Dataset items:
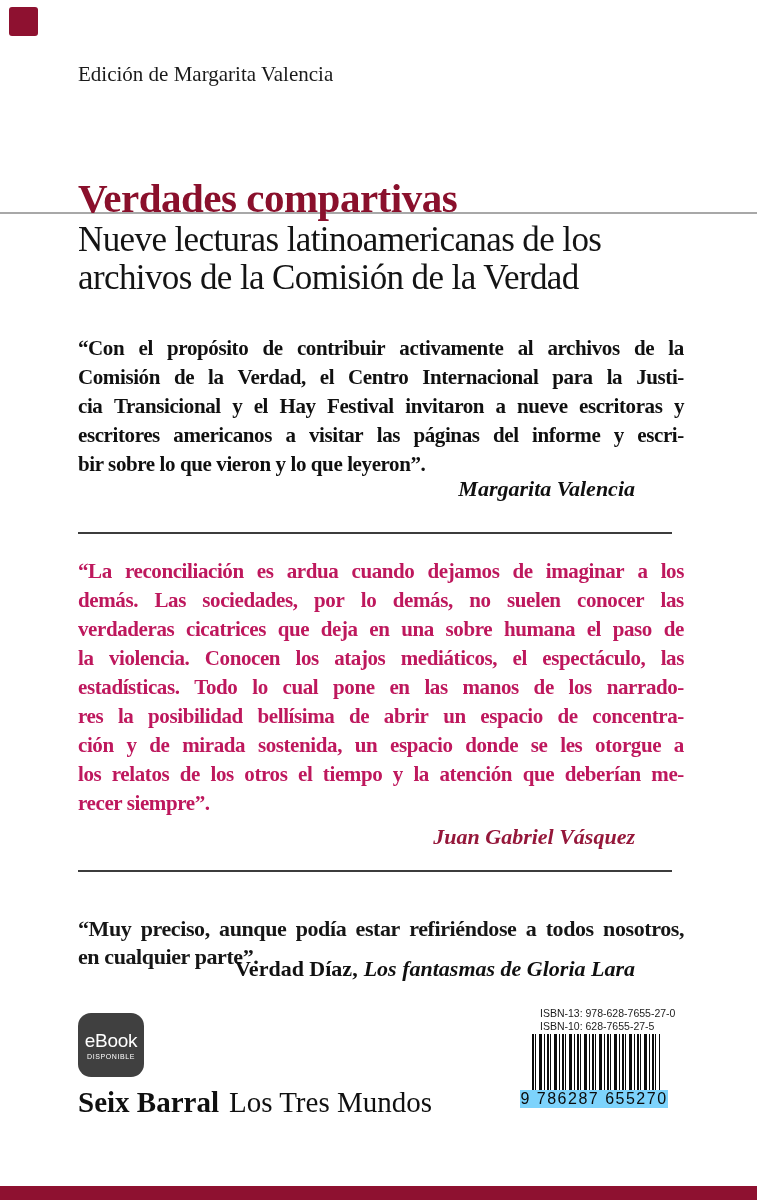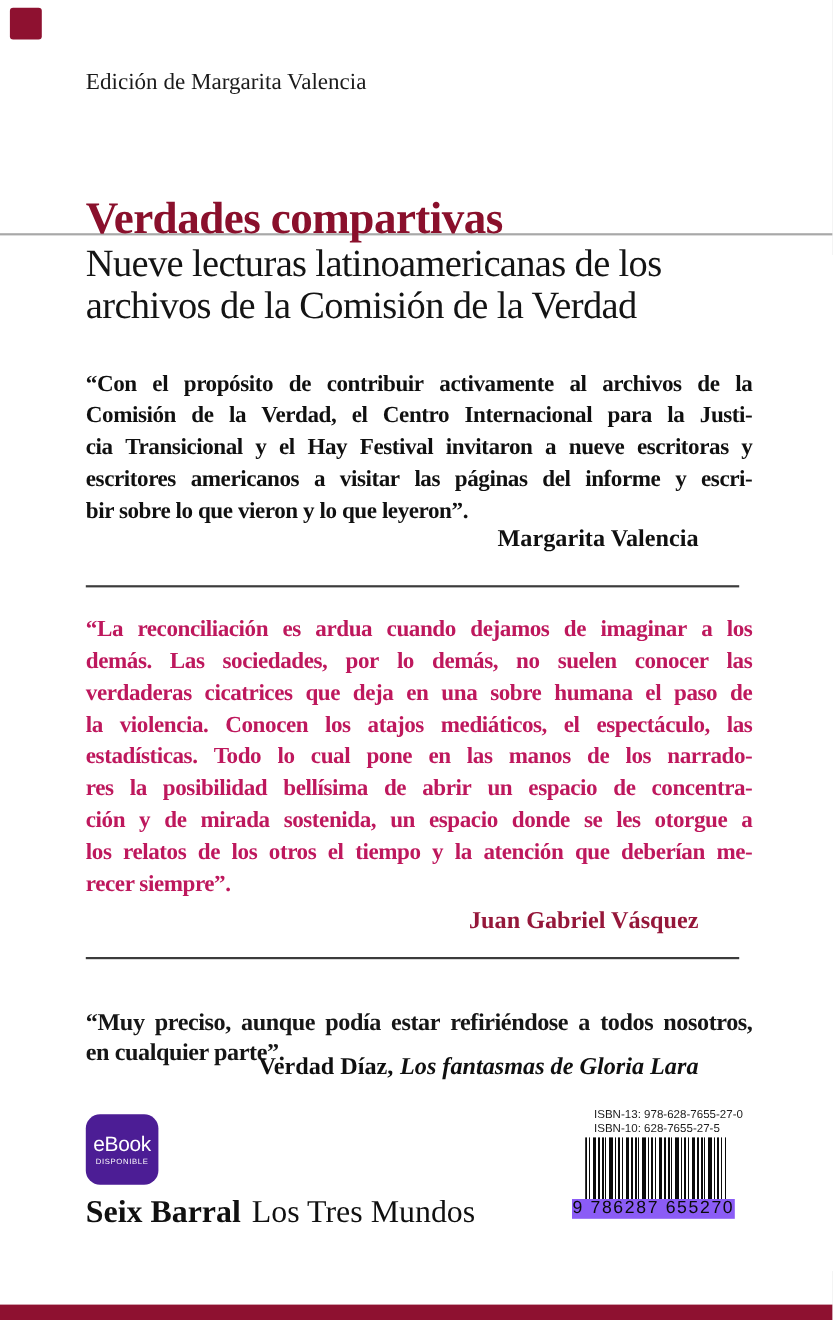--- a/index.html
+++ b/index.html
@@ -35,7 +35,7 @@
   .q3 .qline{line-height:28px;}
 
   .attr{position:absolute;left:78px;width:606px;text-align:right;padding-right:49px;box-sizing:border-box;
-        font-weight:bold;font-size:22px;color:#101010;white-space:nowrap;}
+        font-weight:bold;font-style:italic;font-size:22px;color:#101010;white-space:nowrap;}
   .a1{top:476px;}
   .a2{top:824px;color:#95173A;}
   .a3{top:956px;font-style:normal;}

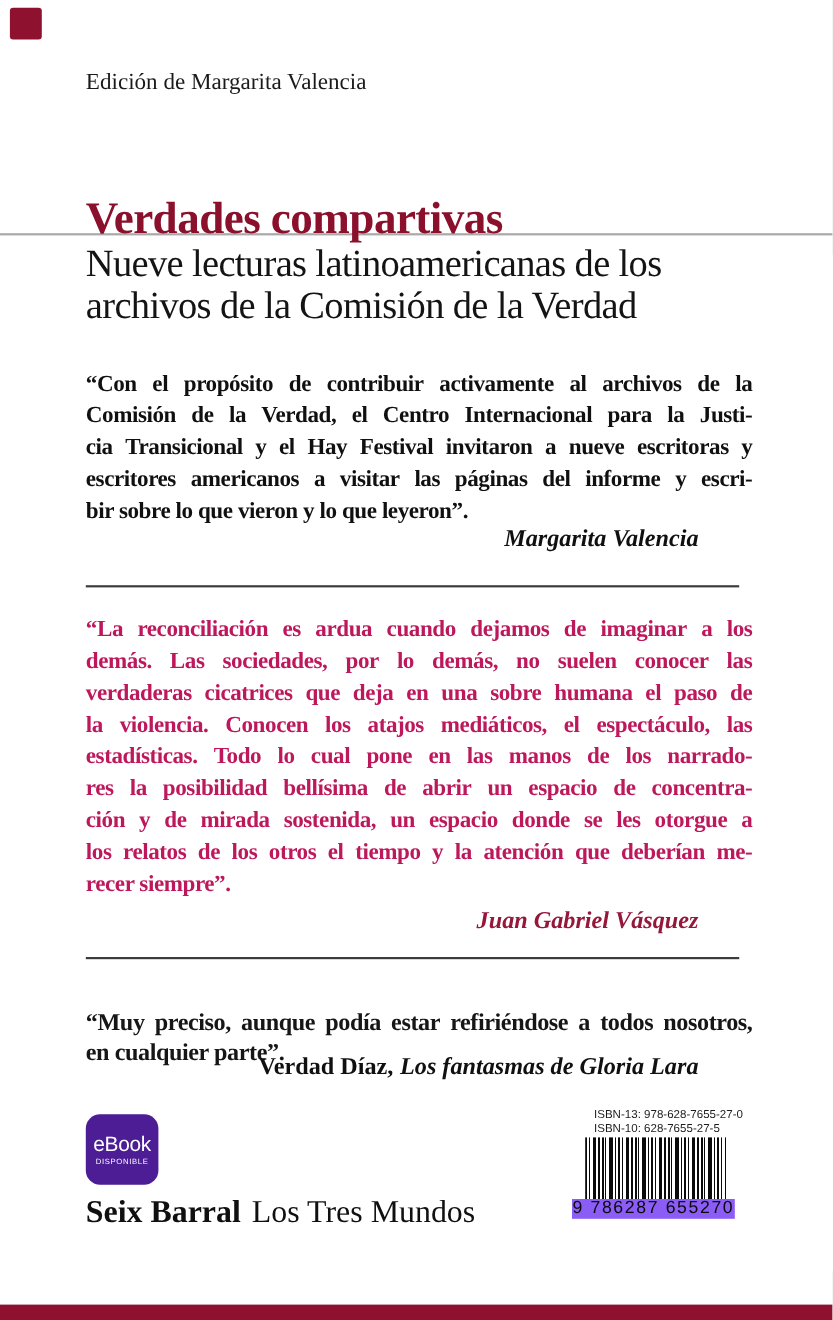--- a/index.html
+++ b/index.html
@@ -46,7 +46,7 @@
   .r2{top:870px;}
 
   
-  .badge{position:absolute;left:78px;top:1013px;width:66px;height:64px;border-radius:13px;background:#4c1d95;
+  .badge{position:absolute;left:78px;top:1013px;width:66px;height:64px;border-radius:13px;background:#404040;
          display:flex;flex-direction:column;align-items:center;justify-content:center;
          font-family:"Liberation Sans", sans-serif;color:#fff;}
   .badge-title{font-size:19px;line-height:19px;letter-spacing:-0.3px;}

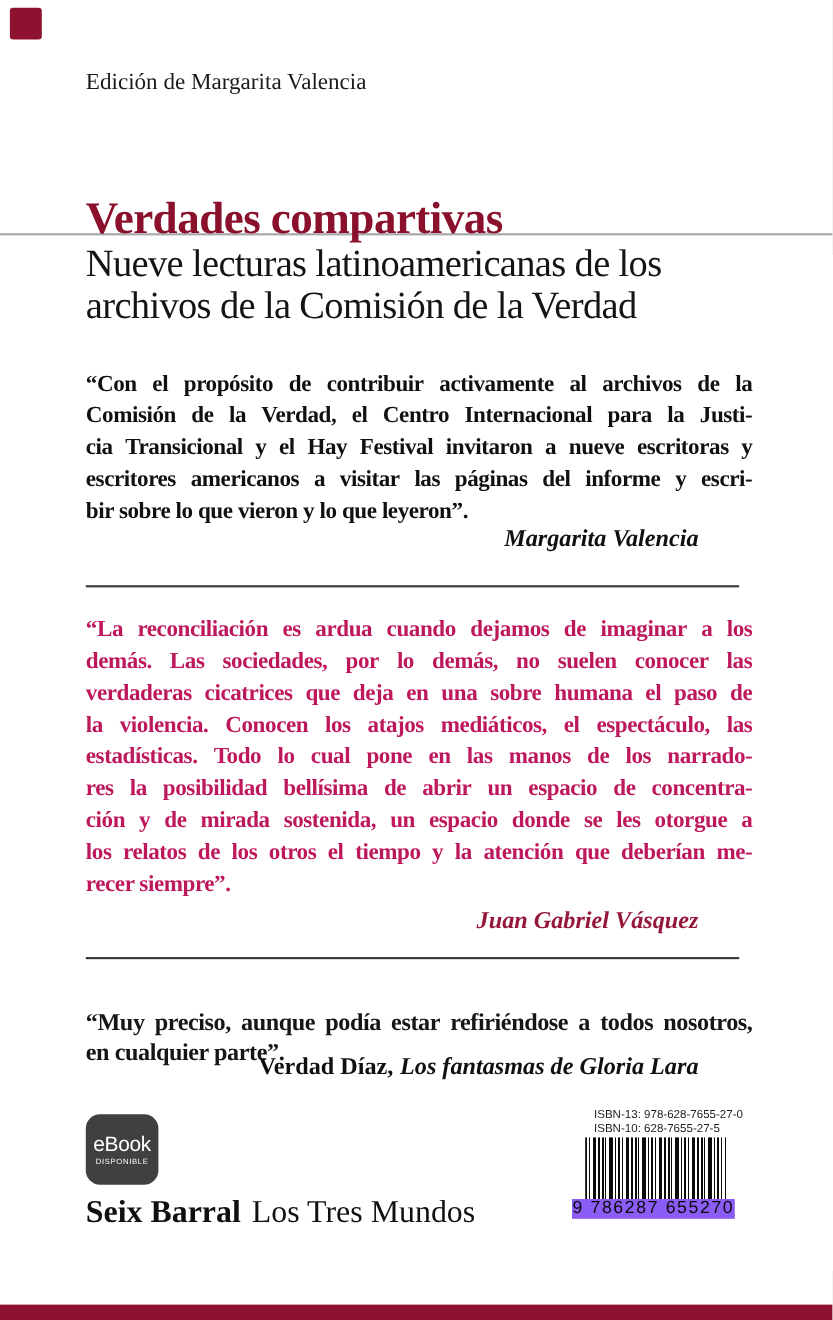--- a/index.html
+++ b/index.html
@@ -65,7 +65,7 @@
   .guard.g1{left:0px;} .guard.g2{left:62px;} .guard.g3{left:125px;}
   .digits{position:absolute;left:520px;top:1090px;width:148px;text-align:center;
           font-family:"Liberation Sans", sans-serif;font-size:16px;letter-spacing:1.5px;
-          color:#0a0a0a;background:#8b5cf6;white-space:nowrap;}
+          color:#0a0a0a;background:#7dd3fc;white-space:nowrap;}
 
   .publisher{position:absolute;left:78px;top:1086px;font-size:29px;color:#101010;white-space:nowrap;}
   .publisher .pub-bold{font-weight:bold;}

WHAT TO DO:
Images stay out, but the rest of the records must be retyped exactly.

SOLUTION TO THE PROBLEM:
--- a/index.html
+++ b/index.html
@@ -35,7 +35,7 @@
   .q3 .qline{line-height:28px;}
 
   .attr{position:absolute;left:78px;width:606px;text-align:right;padding-right:49px;box-sizing:border-box;
-        font-weight:bold;font-size:22px;color:#101010;white-space:nowrap;}
+        font-weight:bold;font-style:italic;font-size:22px;color:#101010;white-space:nowrap;}
   .a1{top:476px;}
   .a2{top:824px;color:#95173A;}
   .a3{top:956px;font-style:normal;}

--- a/index.html
+++ b/index.html
@@ -46,7 +46,7 @@
   .r2{top:870px;}
 
   
-  .badge{position:absolute;left:78px;top:1013px;width:66px;height:64px;border-radius:13px;background:#4c1d95;
+  .badge{position:absolute;left:78px;top:1013px;width:66px;height:64px;border-radius:13px;background:#404040;
          display:flex;flex-direction:column;align-items:center;justify-content:center;
          font-family:"Liberation Sans", sans-serif;color:#fff;}
   .badge-title{font-size:19px;line-height:19px;letter-spacing:-0.3px;}

--- a/index.html
+++ b/index.html
@@ -65,7 +65,7 @@
   .guard.g1{left:0px;} .guard.g2{left:62px;} .guard.g3{left:125px;}
   .digits{position:absolute;left:520px;top:1090px;width:148px;text-align:center;
           font-family:"Liberation Sans", sans-serif;font-size:16px;letter-spacing:1.5px;
-          color:#0a0a0a;background:#8b5cf6;white-space:nowrap;}
+          color:#0a0a0a;background:#7dd3fc;white-space:nowrap;}
 
   .publisher{position:absolute;left:78px;top:1086px;font-size:29px;color:#101010;white-space:nowrap;}
   .publisher .pub-bold{font-weight:bold;}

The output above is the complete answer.